SEOUL, South Korea (AP) – Major artificial intelligence companies renewed their commitment to safely develop AI at a mini-summit on Tuesday, while world leaders called for public support to advance research and testing of the technology. agreed to establish a network of safety agencies.
Google, Meta, and OpenAI were among the companies that took voluntary safety initiatives at the AI Seoul Summit, including pulling the plug on cutting-edge systems if the most extreme risks cannot be contained.
The two-day conference is a follow-up to the AI Safety Summit held in November at Bletchley Park in the UK, and comes amid a flurry of efforts by governments and global bodies to design guardrails for the technology. Ta. To everyday life and humanity.
leader The UK government, which co-sponsored the event, said in a statement that researchers from 10 countries and the European Union will “build a common understanding of AI safety and align AI research efforts.” The network of safety laboratories includes those already set up by the UK, US, Japan and Singapore since the Bletchley conference.
“AI presents huge opportunities to transform our economy and solve our biggest challenges,” UK Technology Secretary Michelle Donnellan said in a statement. “However, I have always been clear that we will not be able to realize the full potential of AI unless we understand the risks posed by this rapidly evolving, complex technology.”

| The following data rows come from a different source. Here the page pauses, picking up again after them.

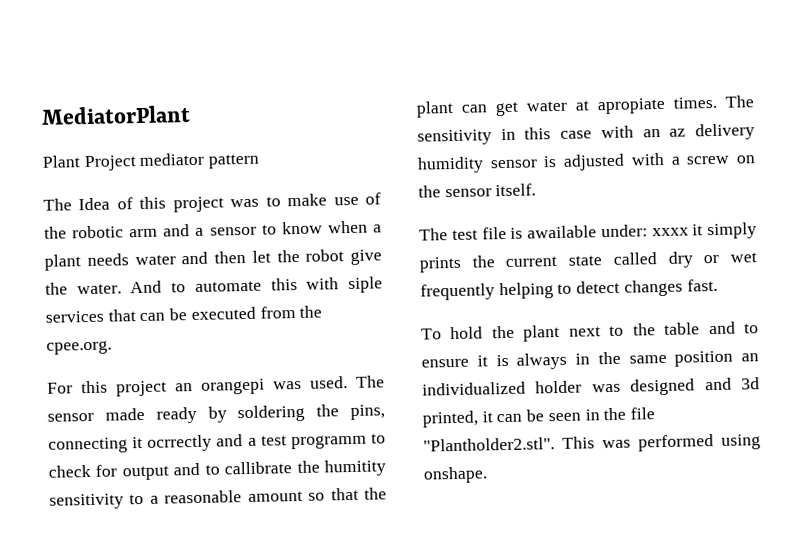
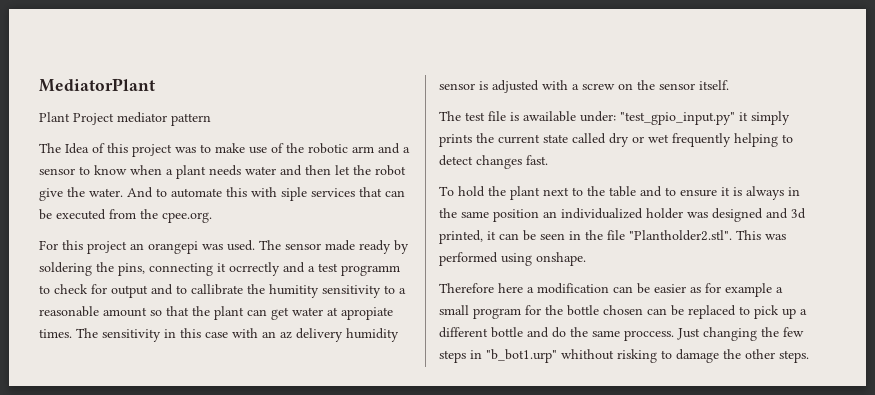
- The test file is awailable under: xxxx it simply prints the current state called dry or wet frequently helping to detect changes fast.
+ The test file is awailable under: "test_gpio_input.py" it simply prints the current state called dry or wet frequently helping to detect changes fast.
+ Therefore here a modification can be easier as for example a small program for the bottle chosen can be replaced to pick up a different bottle and do the same proccess. Just changing the few steps in "b_bot1.urp" whithout risking to damage the other steps.

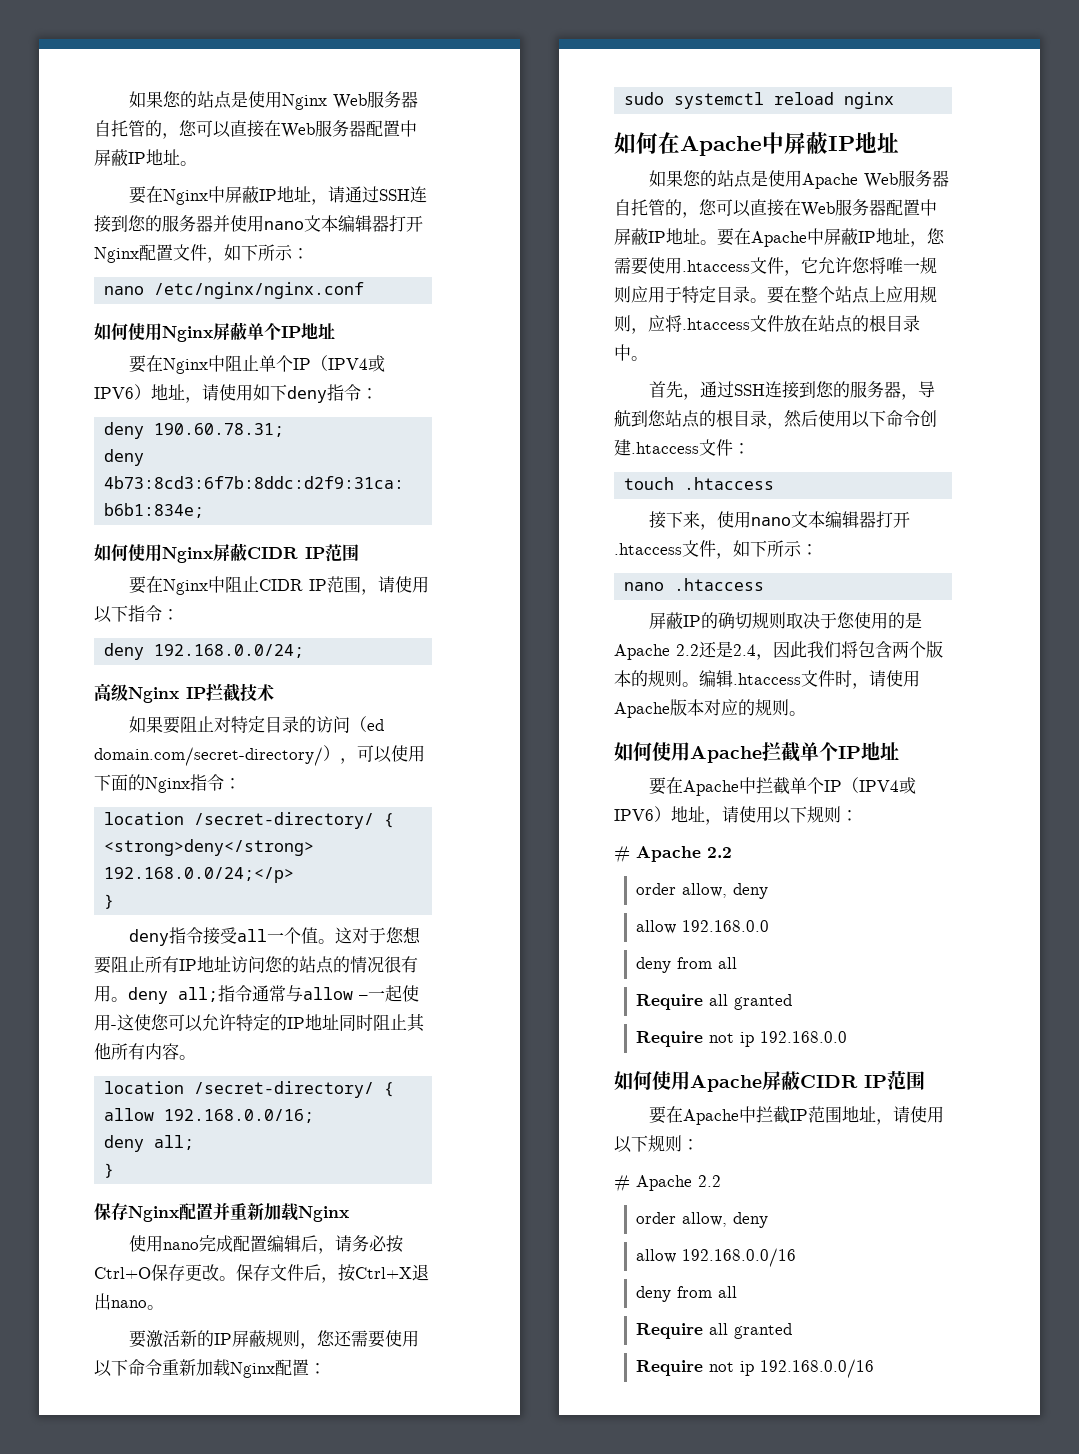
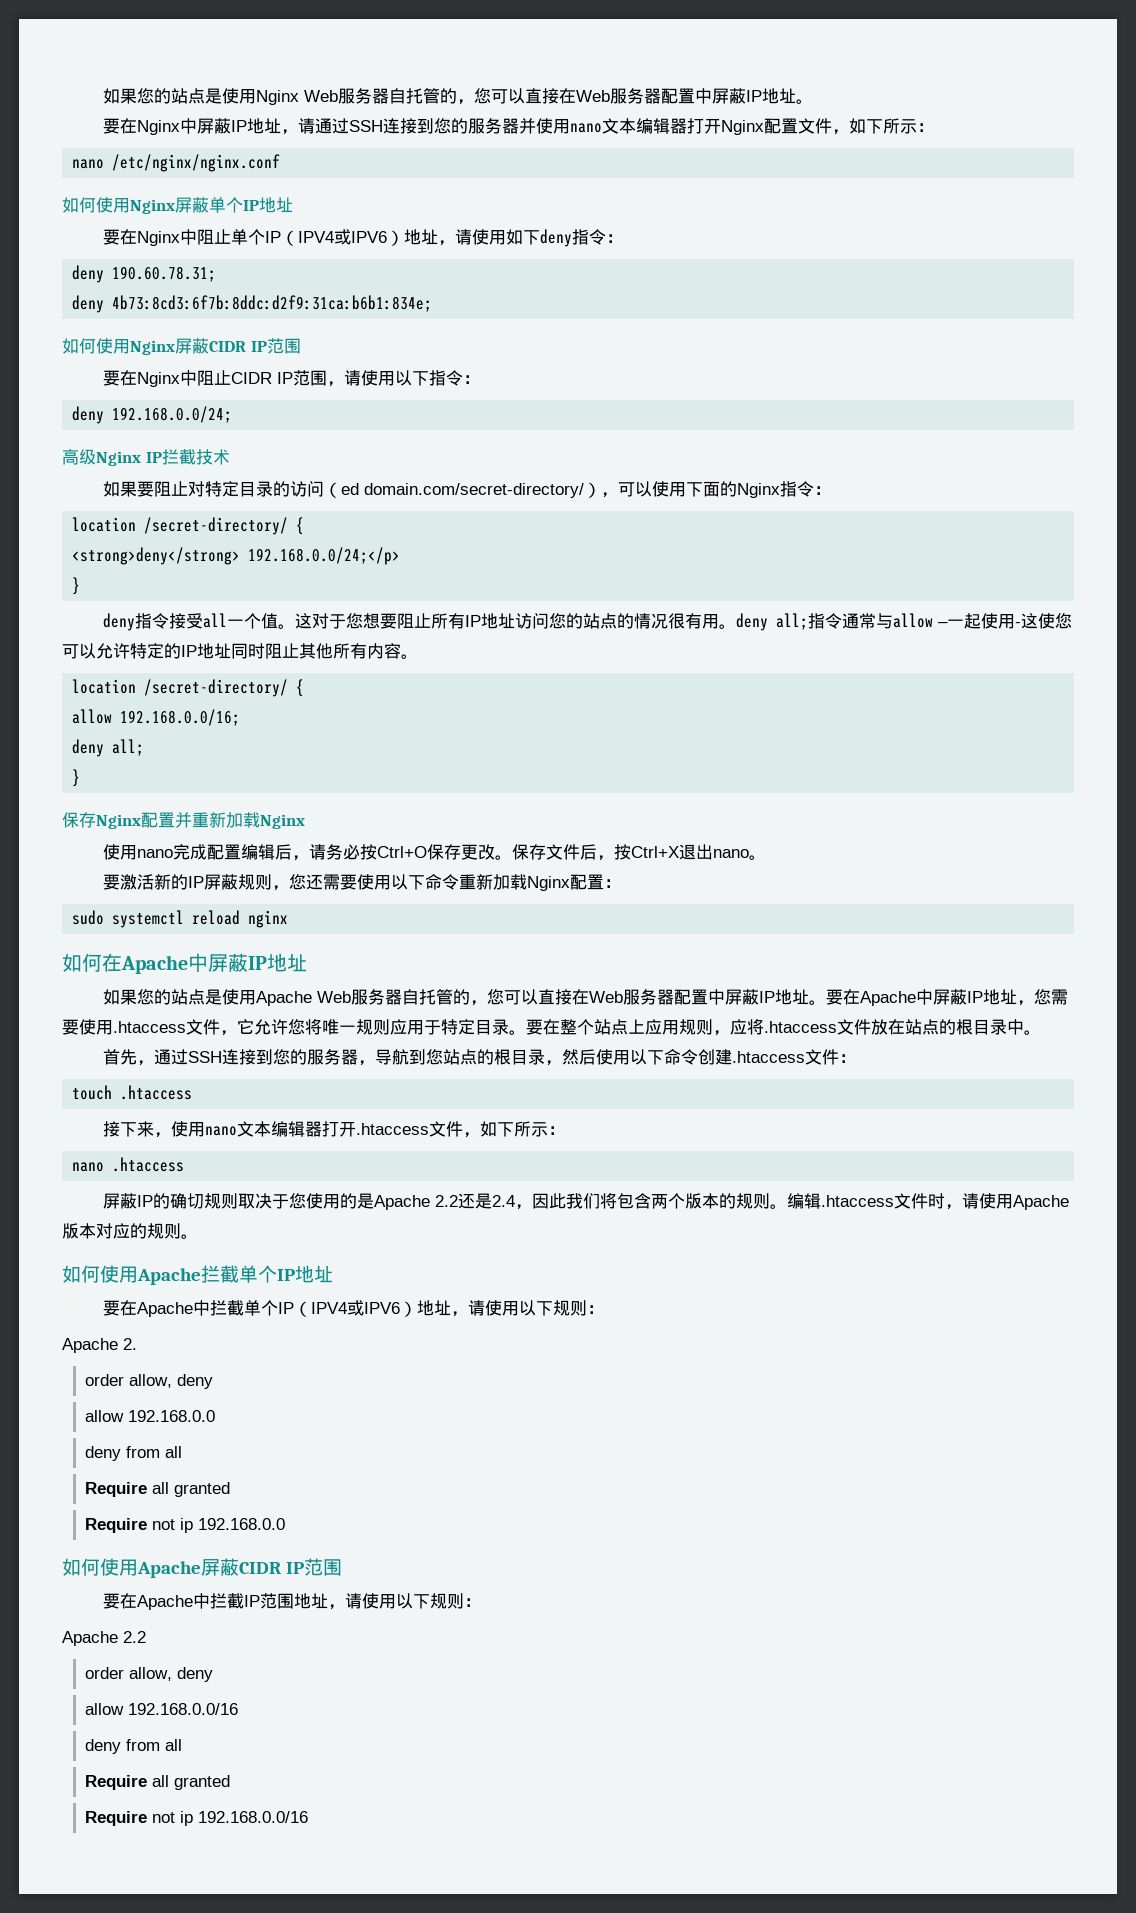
  要在Apache中拦截单个IP（IPV4或IPV6）地址，请使用以下规则：
- # Apache 2.2
+ Apache 2.
  要在Apache中拦截IP范围地址，请使用以下规则：
- # Apache 2.2
+ Apache 2.2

The 16 AI companies that have signed on to the safety commitment also include Amazon, Microsoft, Samsung, IBM, xAI, France's Mistral AI, China's Zhipu.ai, and the United Arab Emirates' G42. They committed to responsible governance and public transparency, and vowed to ensure the safety of cutting-edge AI models.
This isn't the first time AI companies have undertaken lofty-sounding voluntary safety commitments: Amazon, Google, Meta and Microsoft were among a group that signed onto voluntary safeguards brokered by the White House last year to ensure their products were safe before they were released.
The conference in Seoul comes at a time when some of these companies are announcing the latest versions of their AI models.
The safety pledge includes publishing a framework that sets out how companies will measure the risk of their models. In extreme cases where the risk is severe and “unbearable,” AI companies will be required to hit a kill switch to cease development or deployment of the model or system if the risk cannot be mitigated.
Since last year's UK conference, the AI industry has “increasingly focused on its most pressing concerns, including misinformation and disinformation, data security, bias, and the constant surveillance of humans,” one of the conference's leaders said. said Aiden Gomez, CEO of Cohere. AI companies that have signed the agreement. “It is important to continue to consider all possible risks, prioritizing those that are most likely to cause problems if not properly addressed.”